Time Series - Moving Average



For a stationary time series, a moving average model sees the value of a variable at time t as a linear function of residual errors from q time steps preceding it. The residual error is calculated by comparing the value at the time t to moving average of the values preceding.

Mathematically it can be written as −

$$y_{t} = c\:+\:\epsilon_{t}\:+\:\theta_{1}\:\epsilon_{t-1}\:+\:\theta_{2}\:\epsilon_{t-2}\:+\:...+:\theta_{q}\:\epsilon_{t-q}\:$$

Whereq is the moving-average trend parameter

$\epsilon_{t}$ is white noise, and

$\epsilon_{t-1}, \epsilon_{t-2}...\epsilon_{t-q}$ are the error terms at previous time periods.

Value of q can be calibrated using various methods. One way of finding the apt value of q is plotting the partial auto-correlation plot.

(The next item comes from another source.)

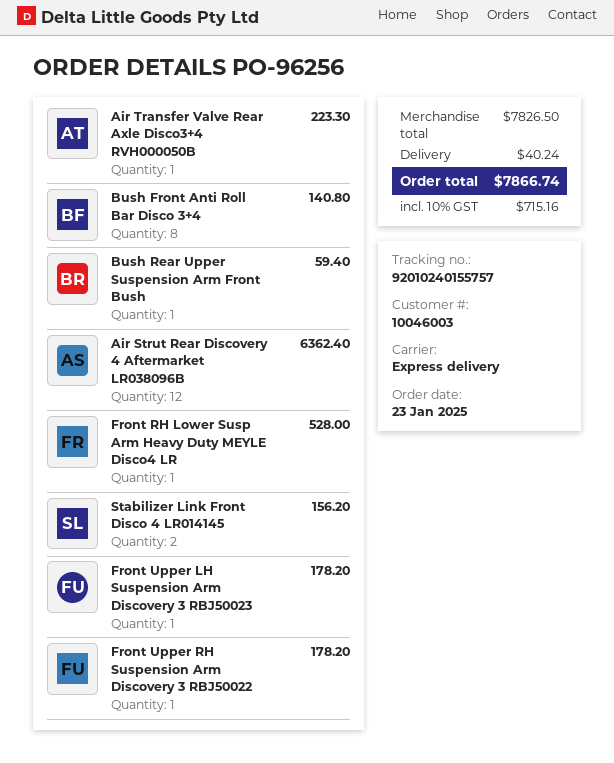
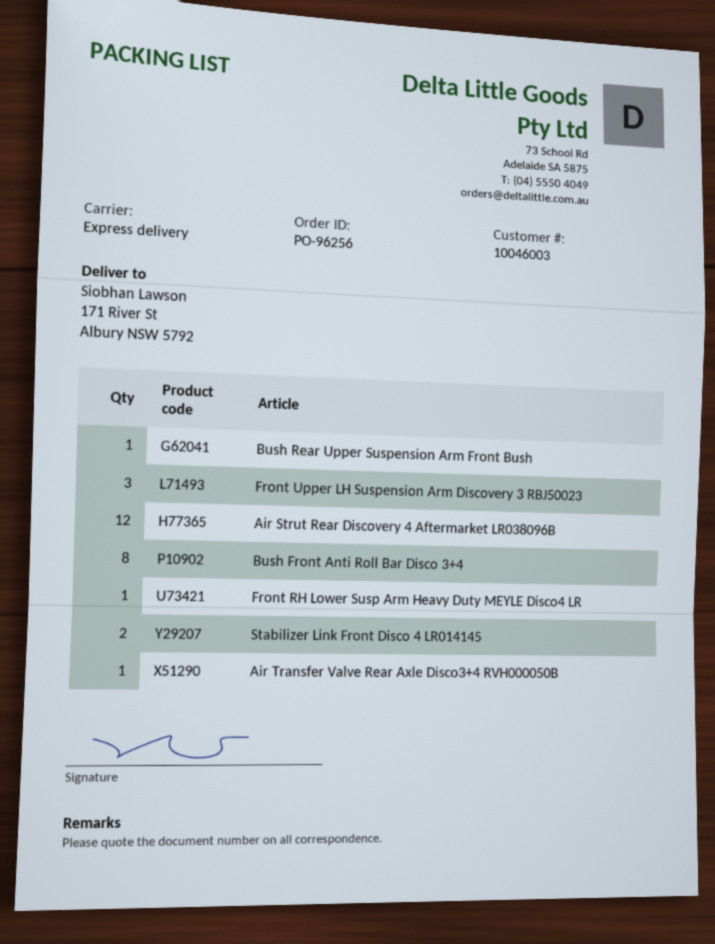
Front Upper LH Suspension Arm Discovery 3 RBJ50023: 1 -> 3
Front Upper RH Suspension Arm Discovery 3 RBJ50022: 1 -> none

A partial auto-correlation plot shows the relation of a variable with itself at prior time steps with indirect correlations removed, unlike auto-correlation plot which shows direct as well as indirect correlations, lets see how it looks like for temperature variable of our data.

Showing PACP

In [143]:

from statsmodels.graphics.tsaplots import plot_pacf

plot_pacf(train, lags = 100)
plt.show()
Code Snippet 10

A partial auto-correlation is read in the same way as a correlogram.